(Records from a data source)
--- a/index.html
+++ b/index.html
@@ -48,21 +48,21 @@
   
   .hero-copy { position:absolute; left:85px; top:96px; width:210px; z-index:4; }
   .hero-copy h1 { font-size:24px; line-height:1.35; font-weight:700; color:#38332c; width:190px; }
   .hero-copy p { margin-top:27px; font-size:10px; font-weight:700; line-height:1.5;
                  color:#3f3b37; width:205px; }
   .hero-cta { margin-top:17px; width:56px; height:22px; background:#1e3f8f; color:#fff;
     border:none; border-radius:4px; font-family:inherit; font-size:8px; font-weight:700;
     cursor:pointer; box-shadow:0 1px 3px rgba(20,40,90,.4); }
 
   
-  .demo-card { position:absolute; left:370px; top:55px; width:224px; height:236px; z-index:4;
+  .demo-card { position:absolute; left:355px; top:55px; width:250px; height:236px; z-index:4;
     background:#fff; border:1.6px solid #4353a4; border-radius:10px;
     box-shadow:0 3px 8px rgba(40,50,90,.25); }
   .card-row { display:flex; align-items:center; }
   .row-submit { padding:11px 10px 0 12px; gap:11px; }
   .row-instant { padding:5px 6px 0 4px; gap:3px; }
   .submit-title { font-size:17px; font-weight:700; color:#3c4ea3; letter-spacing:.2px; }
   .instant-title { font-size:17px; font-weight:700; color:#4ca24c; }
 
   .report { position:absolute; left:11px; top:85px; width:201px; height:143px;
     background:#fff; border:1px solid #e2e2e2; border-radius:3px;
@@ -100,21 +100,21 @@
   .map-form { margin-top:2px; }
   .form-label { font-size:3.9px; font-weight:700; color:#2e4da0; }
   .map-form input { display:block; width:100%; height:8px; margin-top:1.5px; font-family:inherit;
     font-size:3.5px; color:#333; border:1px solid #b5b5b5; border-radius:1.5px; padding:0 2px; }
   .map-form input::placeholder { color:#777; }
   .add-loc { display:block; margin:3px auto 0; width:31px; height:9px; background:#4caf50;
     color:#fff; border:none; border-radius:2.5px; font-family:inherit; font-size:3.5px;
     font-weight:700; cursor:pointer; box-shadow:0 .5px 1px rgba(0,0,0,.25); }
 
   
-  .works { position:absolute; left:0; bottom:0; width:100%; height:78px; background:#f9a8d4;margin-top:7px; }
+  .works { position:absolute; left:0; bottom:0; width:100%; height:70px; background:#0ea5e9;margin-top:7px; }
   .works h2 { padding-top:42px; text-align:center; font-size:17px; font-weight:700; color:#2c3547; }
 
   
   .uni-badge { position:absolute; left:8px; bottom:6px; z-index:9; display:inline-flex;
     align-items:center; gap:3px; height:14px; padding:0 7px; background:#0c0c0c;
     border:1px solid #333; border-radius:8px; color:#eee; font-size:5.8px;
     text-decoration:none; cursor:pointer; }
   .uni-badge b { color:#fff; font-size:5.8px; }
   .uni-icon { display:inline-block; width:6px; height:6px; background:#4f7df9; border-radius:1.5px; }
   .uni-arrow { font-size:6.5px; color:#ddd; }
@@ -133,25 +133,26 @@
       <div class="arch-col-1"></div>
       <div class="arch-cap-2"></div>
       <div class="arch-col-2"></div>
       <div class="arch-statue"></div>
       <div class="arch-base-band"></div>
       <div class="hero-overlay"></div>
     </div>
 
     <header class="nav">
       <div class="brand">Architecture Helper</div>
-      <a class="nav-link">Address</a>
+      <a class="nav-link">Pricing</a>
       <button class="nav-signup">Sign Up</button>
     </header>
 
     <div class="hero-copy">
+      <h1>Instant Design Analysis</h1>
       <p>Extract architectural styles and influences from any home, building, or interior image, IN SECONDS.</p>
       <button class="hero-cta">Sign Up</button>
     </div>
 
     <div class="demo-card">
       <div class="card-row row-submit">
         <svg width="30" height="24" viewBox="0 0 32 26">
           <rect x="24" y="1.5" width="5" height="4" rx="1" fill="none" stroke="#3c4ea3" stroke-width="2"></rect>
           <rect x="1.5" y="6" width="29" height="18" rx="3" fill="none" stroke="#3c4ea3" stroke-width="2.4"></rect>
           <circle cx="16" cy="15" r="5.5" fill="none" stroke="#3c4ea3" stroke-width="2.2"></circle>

EXERCISE BRIEF: All lines above from the one holding "position:absolute; left:85px; top:96px;" to the one holding "border:none; border-radius:4px; font-family:inherit;", inclusive, are to be copied exactly; no other line is wanted.

RESPONSE TO THE TASK:
   .hero-copy { position:absolute; left:85px; top:96px; width:210px; z-index:4; }
   .hero-copy h1 { font-size:24px; line-height:1.35; font-weight:700; color:#38332c; width:190px; }
   .hero-copy p { margin-top:27px; font-size:10px; font-weight:700; line-height:1.5;
                  color:#3f3b37; width:205px; }
   .hero-cta { margin-top:17px; width:56px; height:22px; background:#1e3f8f; color:#fff;
     border:none; border-radius:4px; font-family:inherit; font-size:8px; font-weight:700;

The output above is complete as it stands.